Do give some indications of how many emails you can get on some networks. On T-Mobile you get charged up to £1.00 per day for internet usage, this is based on a charge of £7.50 per MB. So this comes to approximately 0.7p for each email (287 characters long) for the first £1.00, which would be approximately 142 emails and then you get a fair usage policy of 40MB during that day (midnight to midnight) for your £1.00. Which would give you approximately 5,680 emails for £1.00 if you used the full 40MB. If you regularly send a lot of emails each day you may be better off with their Web'n'Walk handset option which would give you 1GB of data for £7.50/month.

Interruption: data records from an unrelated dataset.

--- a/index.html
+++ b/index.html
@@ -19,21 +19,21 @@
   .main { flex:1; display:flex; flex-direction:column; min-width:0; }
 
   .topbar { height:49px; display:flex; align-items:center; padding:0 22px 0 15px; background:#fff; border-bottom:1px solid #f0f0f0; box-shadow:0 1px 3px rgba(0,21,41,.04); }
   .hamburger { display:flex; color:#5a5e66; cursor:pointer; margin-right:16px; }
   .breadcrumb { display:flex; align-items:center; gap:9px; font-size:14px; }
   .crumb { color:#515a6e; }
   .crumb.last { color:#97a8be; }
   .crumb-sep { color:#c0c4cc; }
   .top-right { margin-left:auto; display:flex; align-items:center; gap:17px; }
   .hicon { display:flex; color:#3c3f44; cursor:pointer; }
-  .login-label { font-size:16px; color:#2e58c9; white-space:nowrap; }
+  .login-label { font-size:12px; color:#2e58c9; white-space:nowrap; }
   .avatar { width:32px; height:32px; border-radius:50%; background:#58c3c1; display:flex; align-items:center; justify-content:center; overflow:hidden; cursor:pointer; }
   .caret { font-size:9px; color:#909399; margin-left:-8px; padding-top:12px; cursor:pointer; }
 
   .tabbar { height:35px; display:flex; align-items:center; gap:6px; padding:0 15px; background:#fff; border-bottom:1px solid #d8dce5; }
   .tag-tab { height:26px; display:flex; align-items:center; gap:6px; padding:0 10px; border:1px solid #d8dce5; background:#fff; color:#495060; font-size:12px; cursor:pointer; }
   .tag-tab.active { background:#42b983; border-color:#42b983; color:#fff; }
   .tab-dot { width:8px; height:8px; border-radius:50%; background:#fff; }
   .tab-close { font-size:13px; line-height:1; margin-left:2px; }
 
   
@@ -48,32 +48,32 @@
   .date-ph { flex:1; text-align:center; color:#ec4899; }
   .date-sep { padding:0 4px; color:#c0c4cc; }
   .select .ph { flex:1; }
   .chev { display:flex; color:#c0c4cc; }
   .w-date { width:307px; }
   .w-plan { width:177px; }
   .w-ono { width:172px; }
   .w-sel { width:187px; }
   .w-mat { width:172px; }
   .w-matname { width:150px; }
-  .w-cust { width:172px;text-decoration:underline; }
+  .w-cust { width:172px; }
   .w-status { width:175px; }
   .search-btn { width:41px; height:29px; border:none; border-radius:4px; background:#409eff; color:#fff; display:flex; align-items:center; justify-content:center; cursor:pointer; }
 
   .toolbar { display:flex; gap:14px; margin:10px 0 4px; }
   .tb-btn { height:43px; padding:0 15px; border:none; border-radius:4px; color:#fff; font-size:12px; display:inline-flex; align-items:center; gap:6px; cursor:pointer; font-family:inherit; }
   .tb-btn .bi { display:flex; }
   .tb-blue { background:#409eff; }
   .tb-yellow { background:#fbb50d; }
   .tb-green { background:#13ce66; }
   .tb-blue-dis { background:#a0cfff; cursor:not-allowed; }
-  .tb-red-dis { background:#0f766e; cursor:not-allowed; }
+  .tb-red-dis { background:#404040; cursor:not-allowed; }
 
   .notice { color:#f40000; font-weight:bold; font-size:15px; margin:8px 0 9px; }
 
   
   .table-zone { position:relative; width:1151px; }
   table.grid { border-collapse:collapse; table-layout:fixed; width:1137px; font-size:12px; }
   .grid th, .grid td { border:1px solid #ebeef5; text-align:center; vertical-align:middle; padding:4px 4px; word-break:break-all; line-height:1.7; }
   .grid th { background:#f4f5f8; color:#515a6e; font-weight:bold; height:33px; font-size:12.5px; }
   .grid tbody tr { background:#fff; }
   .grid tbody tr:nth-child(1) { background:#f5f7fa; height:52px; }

This would give you approximately 148,897,792 messages to use each month. T-Mobile also have Mobile Broadband Plus, which is 3GB for £12.50 and can be 446,693,376 messages, and Mobile Broadband Max, which is 10GB for £22.50 and can be 1,488,977,920 messages. Now, all of these offers on T-Mobile are only available on contract in addition to a standard price plan, except the £1.00 per day offer which is also available on Pay as you Go.

Now, for another example if you took 3 Mobile Broadband you can get the 148,897,792 messages mentioned above for £10.00. And if you were to up it £15.00 you would get 3GB of data which can be 446,693,376 messages, or to £25.00 you would get 7GB of data which can be 1,042,284,544 messages. Now, all of these offers on 3 are available on Pay as you Go on their own.

Of course any data not used for email can be used for surfing the internet, downloading, etc.

Plus note, all figures in this post are estimates and there are a number of factors which can increase or decrease the actual cost paid. Including the network you are using, the software used to send/receive email, the size of the emails, and where it is being sent from (e.g. UK or overseas). No figure in this post is a guarantee and should be treated as a rough guide.